The Embassy of Greece is proud to present the next installment in its series "Health, Nutrition, and Fitness: From Ancient to Modern Times" titled "The Impact of Modern Genetics in Our Lives".On Thursday, January 19 from 7pm-8:30pm, Dr. Constantine A. Stratakis will present a lecture at the Embassy of Greece. Dr. Stratakis is currently the Scientiﬁc Director of the Division of Intramural Research (DIR) at the Eunice Kennedy Shriver, National Institute of Child Health and Human Development.
Dr. Stratakis will lecture on how sequencing of the human genome and identification of genetic risks, polymorphisms, and links can change our lives. Medicine is an ever changing art, continuously adjusting to the shifting principles of philosophy and constant discoveries of science; as it was beautifully said by Hippocrates: “…η δε ιητρικη νυν τε και αυτικα ου το αυτο
ποιεει...” (“…medicine does not do the same thing at this moment and the next…”). In the mid 1980ʼs, two advances revolutionized medicine in a way that is comparable only to some of the most important events in the approximately 3,000 years of its history. The ﬁrst was theoretical; it was the introduction of the concept of “positional cloning”, the idea that one can identify genes for human disease without knowing anything, or with knowing very little, about their function. The second was technical; the method of polymerase chain reaction (PCR) made DNA, the genome in essence, available to biomedical researchers and, more importantly, clinicians.

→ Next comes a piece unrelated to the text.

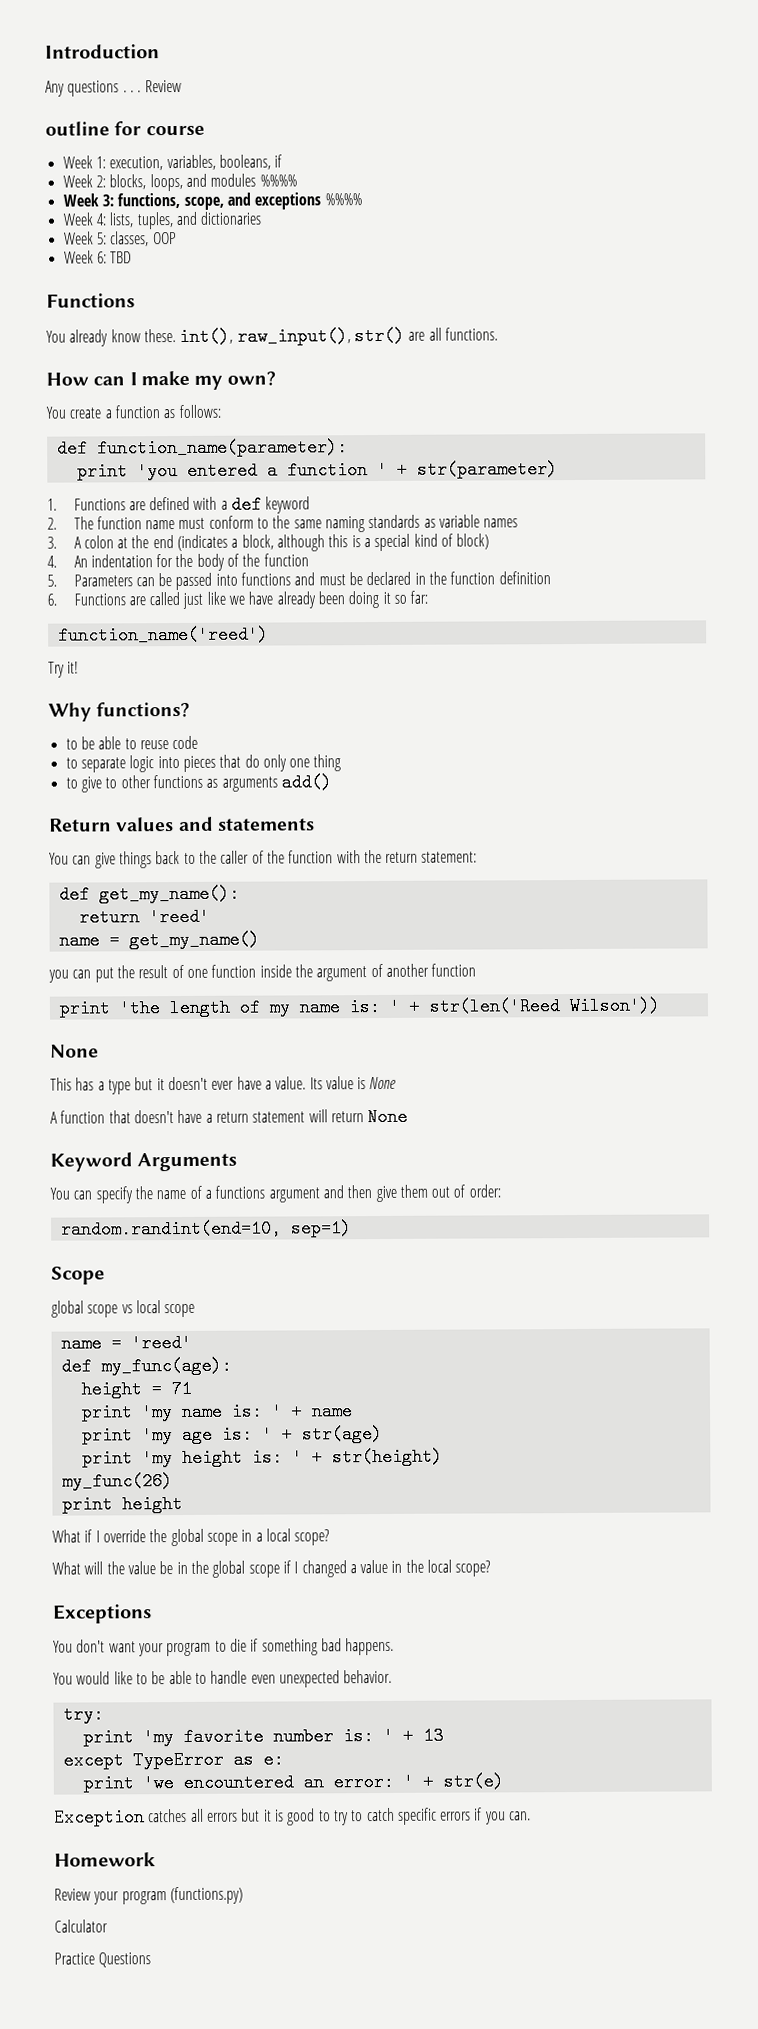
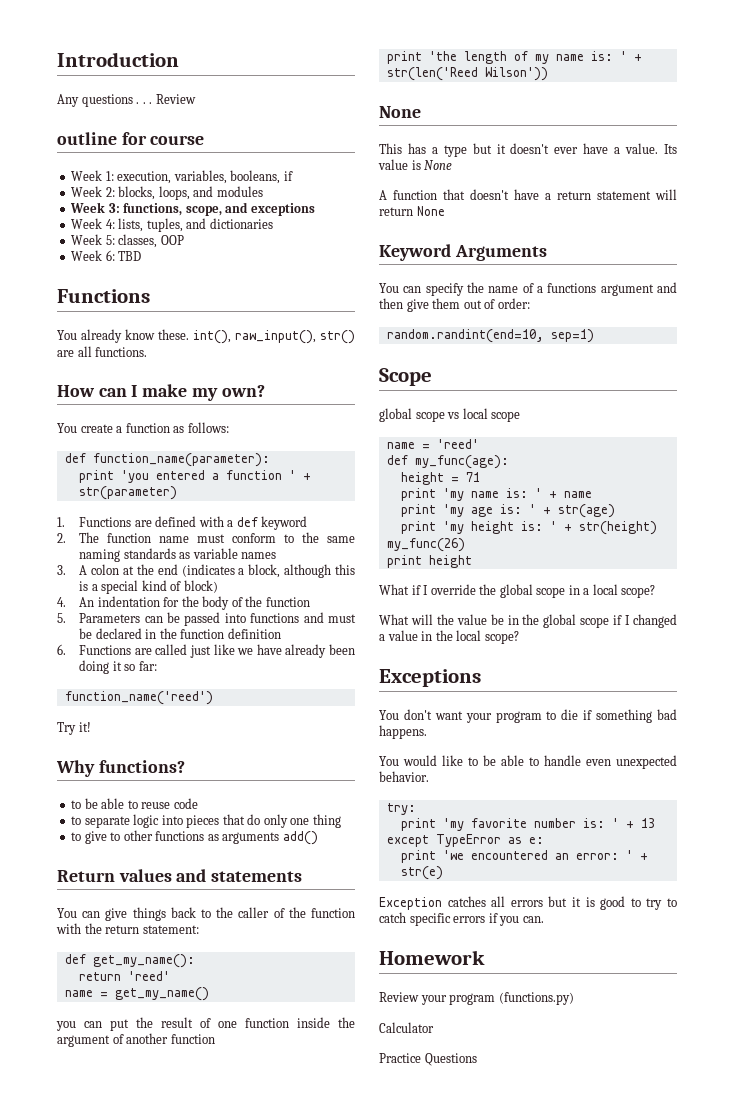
[259,174,297,187] %%%% -> (263, 191) none
[324,193,362,206] %%%% -> (315, 209) none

These developments took Medicine by surprise: fresh in its history were the great discoveries of neuroscience, and even more contemporary and potent, the inﬂuence of molecular biology. Cancer medicine and traditional human genetics were the ﬁelds that beneﬁted most from the ﬁrst applications of the new genomic concepts and technologies. Almost two decades later, and after the ﬁrst successful applications of positional cloning in Medical Genetics with the identiﬁcation of a variety of genes for multiple syndromes, the Human and many other
genomes were sequenced. Thousands of genes are now known to affect almost every part of the human body; clinical practice is now confronted with the “genomically” inﬂuenced medicine.
Τhe lecture will conclude with another of the aphorisms attributed to Hippocrates; "life is short, the art long, opportunity ﬂeeting, experiment treacherous, judgment difﬁcult." As Richard Levin recently wrote in the New England Journal of Medicine “life is longer now, but the art is longer still”. Indeed, the unabated advances in genetics made our art much longer!